Ich bin hier nicht nicht ohne positive Vorurteile hingegangen, weil der Vizechef in der Küche, Holger Bartkowiak, bisher im hervorragenden "Seehotel Waldfrieden" in Wendisch Rietz gearbeitet hat - und weil der Dorint-Konzern mit Johannes King, einem der besten deutschen Köche, ein ehrgeiziges gastronomisches Profil entwickelt. Die Speisekarte liest sich auf Anhieb interessant, aber die Realität kann mit dem eigenen Wortgeklingel noch nicht immer mithalten. "Salat von gebratenen Bouillabaisse-Fischen" zum Beispiel ist zwar kein irgendwo festgelegtes Rezept, aber sollte neben einer belanglosen Garnele doch wenigstens typische Fischsorten enthalten und nicht ausgerechnet Lachs, Zander und (strohtrockenen) Thunfisch. Auch die schlappe Sauce Rouille dazu hatte mit dem kräftigen Original wenig gemeinsam.

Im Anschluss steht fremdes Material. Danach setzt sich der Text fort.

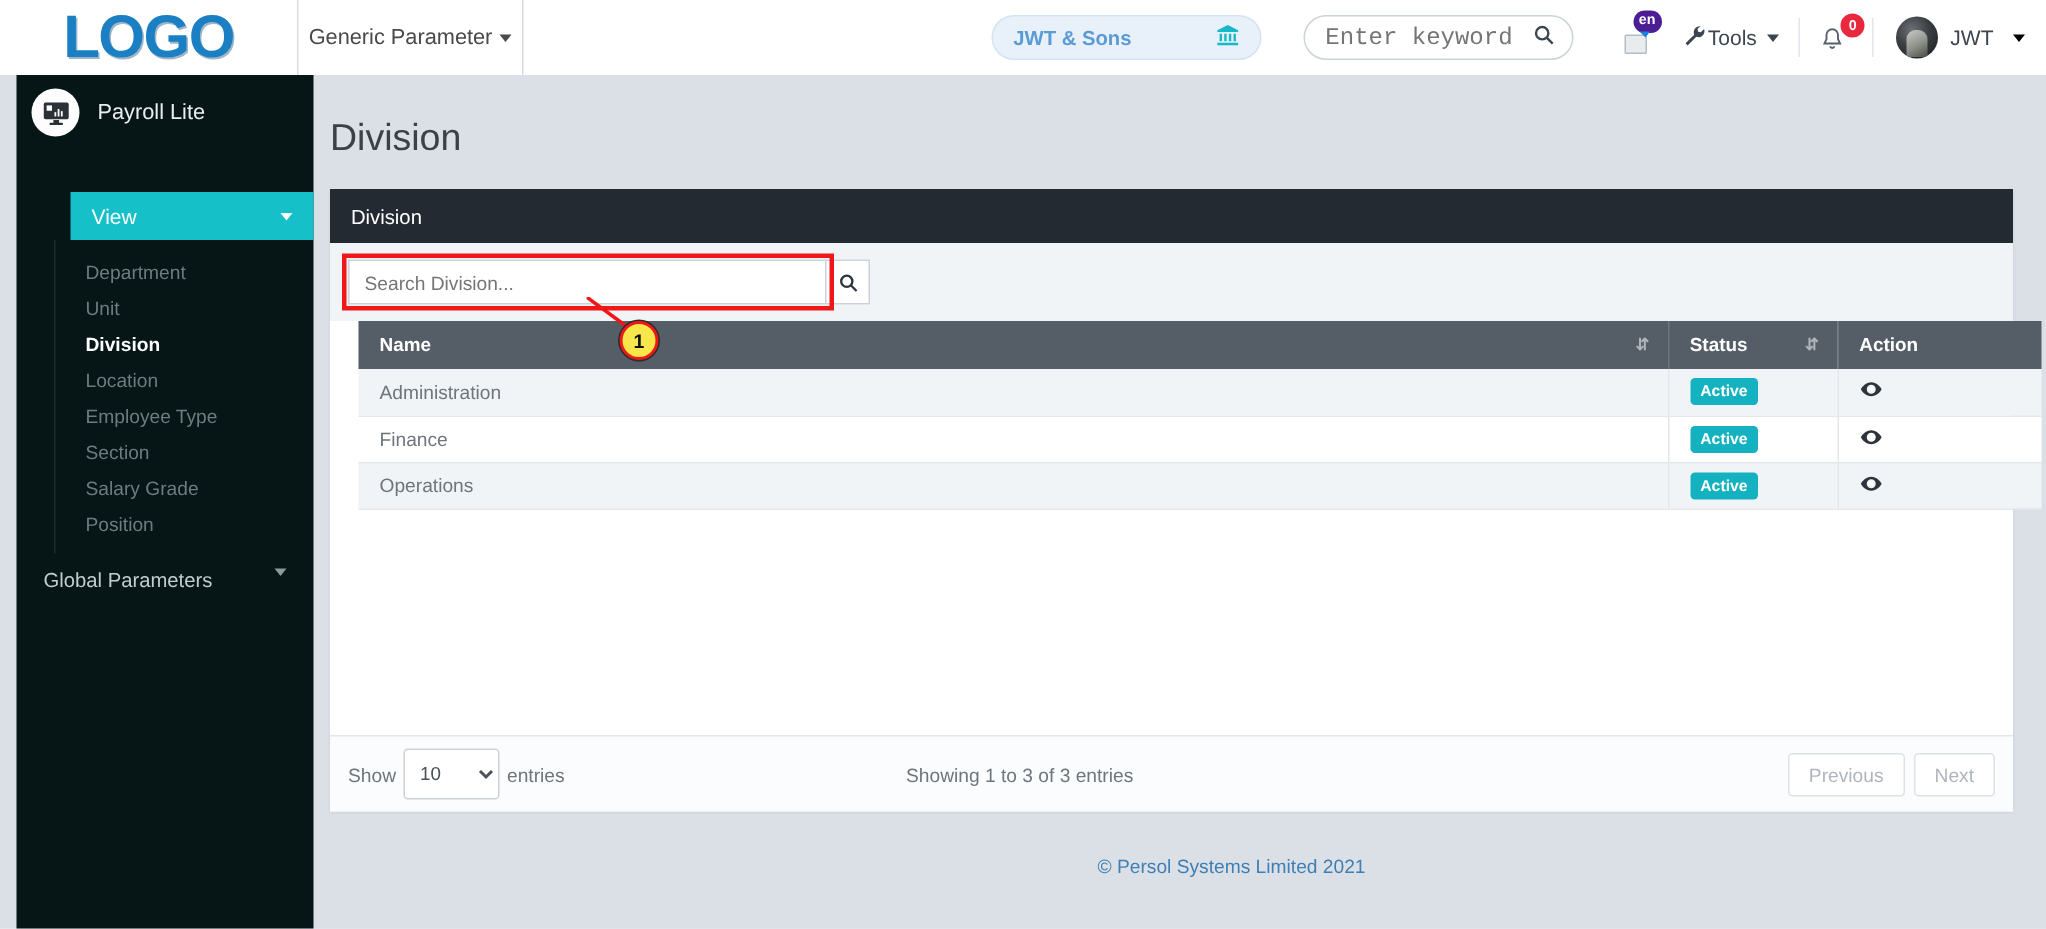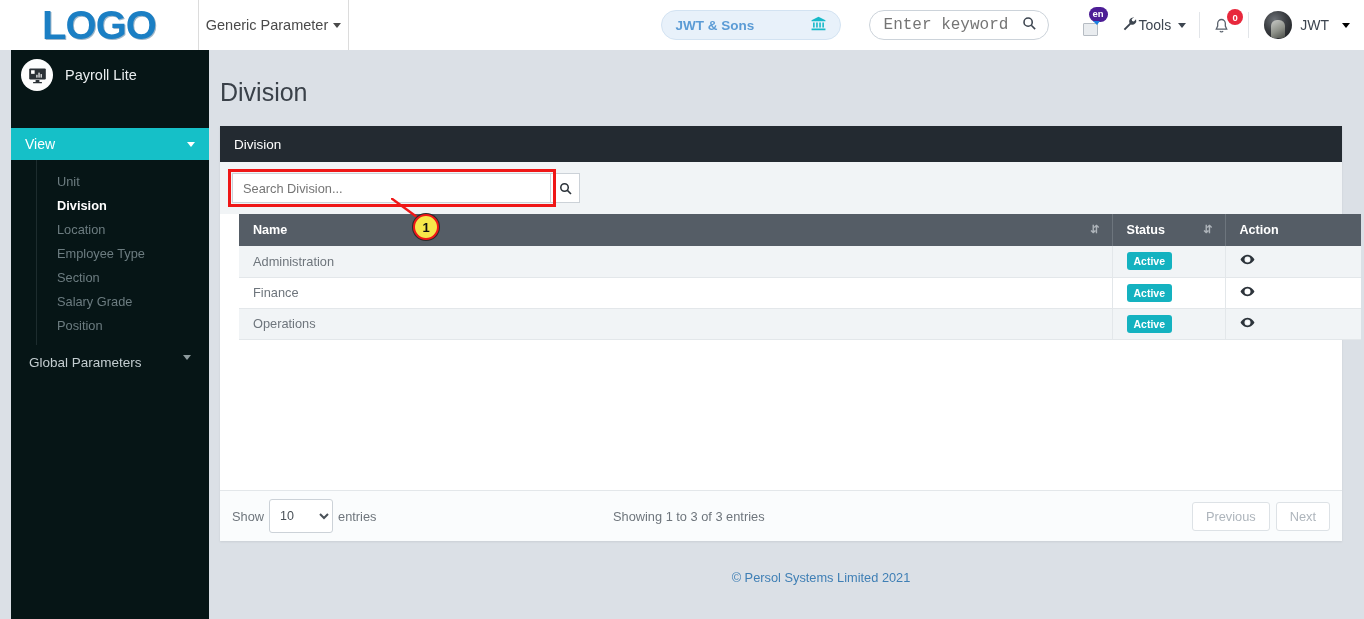--- a/index.html
+++ b/index.html
@@ -128,21 +128,21 @@
   }
   #brand-icon {
     width: 32px; height: 32px; border-radius: 50%;
     background: #fdfdfd; display: flex; align-items: center; justify-content: center;
   }
   #brand-label { color: #e9edef; font-size: 14.5px; }
   #view-item {
     height: 32px; background: #15c0c8;
     display: flex; align-items: center;
     padding: 0 14px; color: #ffffff; font-size: 14px;
-    cursor: pointer; margin-top: 28px;
+    cursor: pointer; margin-top: 28px; margin-left: 36px;
   }
   #view-item .caret { margin-left: auto; }
   #submenu { padding: 9px 0 8px 0; border-left: 1px solid #1d2c2e; margin-left: 25px; }
   .submenu-item {
     height: 24px; display: flex; align-items: center;
     padding-left: 20px; font-size: 12.8px; color: #6c7c80;
     cursor: pointer;
   }
   .submenu-item.active { color: #ffffff; font-weight: bold; }
   #global-params {
@@ -248,21 +248,21 @@
     background: #fafcfd; border-top: 1px solid #e3e7ea;
     display: flex; align-items: center; padding: 0 12px;
   }
   #show-entries { display: flex; align-items: center; gap: 5px; font-size: 12.8px; color: #6e757c; }
   #entries-select {
     width: 64px; height: 34px; font-size: 12.5px; color: #4a5158;
     border: 1px solid #ccd2d8; border-radius: 3px; background: #fff;
     font-family: "Liberation Sans", sans-serif; padding-left: 6px;
   }
   #showing-info {
-    position: absolute; left: 393px;
+    position: absolute; left: 384px;
     font-size: 12.8px; color: #6e757c;
   }
   #pager { margin-left: auto; display: flex; gap: 6px; }
   .pager-btn {
     border: 1px solid #dde2e6; background: #fff; color: #aeb5bc;
     font-size: 12.8px; padding: 6px 13px; border-radius: 3px; cursor: pointer;
     font-family: "Liberation Sans", sans-serif;
   }
   #copyright {
     position: absolute; left: 0; top: 520px;
@@ -354,20 +354,23 @@
     </span>
     <span id="brand-label">Payroll Lite</span>
   </div>
 
   <div id="view-item">
     <span>View</span>
     <span class="caret"></span>
   </div>
 
   <div id="submenu">
+    <div class="submenu-item">
+        <span>Department</span>
+      </div>
     <div class="submenu-item">
         <span>Unit</span>
       </div>
     <div class="submenu-item active">
         <span>Division</span>
       </div>
     <div class="submenu-item">
         <span>Location</span>
       </div>
     <div class="submenu-item">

So: Nun wird es besser. Die kleinen Tintenfische, am Spieß gegrillt, kamen mit gut gemachtem Salat und einer perfekten Knoblauchmayonnaise, die Lammhaxe, vom Kellner außerhalb der Karte empfohlen, war schön zart und von schlichten Kartoffeln und Speckbohnen angemessen begleitet. Besonders freute uns, daß die Dorint-Küche Innereien wie Bries und Nieren besonders pflegt - man muß sie ja nicht jeden Tag essen. Die vortrefflichen Milchkalbsnieren in Balsamico-Sauce waren geeignet, auch eingeschworene Feinde zu bekehren. Dazu Kartoffelpüree, und kleine Apfel- und Selleriewürfel, aber gottlob endlich einmal nicht die stereotypen bunten Gemüse. Zur positiven Gesamtbilanz trugen auch die Desserts bei. Ausgezeichnete, leicht übergrillte Ananasscheiben mit Pina-Colada-Eis, schlichtes, nahezu perfektes Rhabarber-Gratin.

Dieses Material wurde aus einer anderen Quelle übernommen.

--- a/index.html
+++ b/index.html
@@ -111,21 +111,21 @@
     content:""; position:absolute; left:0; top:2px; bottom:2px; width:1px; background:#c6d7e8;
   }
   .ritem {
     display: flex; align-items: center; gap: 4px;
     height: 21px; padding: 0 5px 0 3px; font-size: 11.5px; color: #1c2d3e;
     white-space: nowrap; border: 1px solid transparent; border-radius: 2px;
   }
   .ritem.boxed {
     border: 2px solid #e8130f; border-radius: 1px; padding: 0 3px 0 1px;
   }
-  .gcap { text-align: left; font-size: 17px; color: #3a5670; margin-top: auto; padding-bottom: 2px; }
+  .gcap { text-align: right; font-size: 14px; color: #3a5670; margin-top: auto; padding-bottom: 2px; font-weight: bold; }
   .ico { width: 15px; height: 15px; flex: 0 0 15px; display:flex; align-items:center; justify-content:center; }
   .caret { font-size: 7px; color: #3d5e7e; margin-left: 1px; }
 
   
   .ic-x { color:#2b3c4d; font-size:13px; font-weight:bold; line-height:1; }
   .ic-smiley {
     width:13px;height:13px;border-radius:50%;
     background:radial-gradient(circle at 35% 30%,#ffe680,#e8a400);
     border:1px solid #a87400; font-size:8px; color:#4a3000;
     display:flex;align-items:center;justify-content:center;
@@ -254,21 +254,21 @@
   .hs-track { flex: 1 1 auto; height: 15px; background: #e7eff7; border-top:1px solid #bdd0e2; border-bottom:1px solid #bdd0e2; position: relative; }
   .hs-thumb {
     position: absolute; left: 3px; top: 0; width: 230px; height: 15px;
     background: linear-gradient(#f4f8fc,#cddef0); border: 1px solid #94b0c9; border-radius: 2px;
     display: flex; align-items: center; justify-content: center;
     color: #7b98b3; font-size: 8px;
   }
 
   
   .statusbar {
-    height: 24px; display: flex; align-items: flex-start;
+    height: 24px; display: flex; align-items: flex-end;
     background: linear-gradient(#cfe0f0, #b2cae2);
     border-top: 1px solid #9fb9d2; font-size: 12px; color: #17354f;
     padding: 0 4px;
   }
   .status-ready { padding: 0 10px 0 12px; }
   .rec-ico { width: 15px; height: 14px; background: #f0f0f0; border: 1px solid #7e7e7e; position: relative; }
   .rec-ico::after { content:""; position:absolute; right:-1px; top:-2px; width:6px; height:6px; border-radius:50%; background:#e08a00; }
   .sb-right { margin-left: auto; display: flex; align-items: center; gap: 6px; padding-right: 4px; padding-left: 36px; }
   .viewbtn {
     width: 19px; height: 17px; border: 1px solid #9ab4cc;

Auch beim Wein wird niemand übervorteilt. Das Angebot, einmal quer durch die Welt vom offenen Mosel bis zum kalifornischen "Opus One", stammt von einem Großimporteur und trägt deshalb keine individuellen Züge, dürfte aber dennoch niemanden enttäuschen. Wir tranken badischen Weißburgunder, Michelfelder Himmelberg vom Reichsgraf zu Hoensbroech, bekamen allerdings unkommentiert statt des hervorragenden 96ers den nicht ganz so eindrucksvollen 97er - der Service sollte drauf achten. Sonst ging nichts gravierend schief, was in der Startphase eines neuen Hotels alles andere als selbstverständlich ist. Freundlicherweise wurden wir gleich am Anfang sogar gewarnt, wegen einer Großveranstaltung im Haus könne alles etwas länger dauern, aber es ging dann doch recht flott. Insgesamt ein weiterer Schritt zu einer gastronomischen Szene, die einer Landeshauptstadt angemessen ist.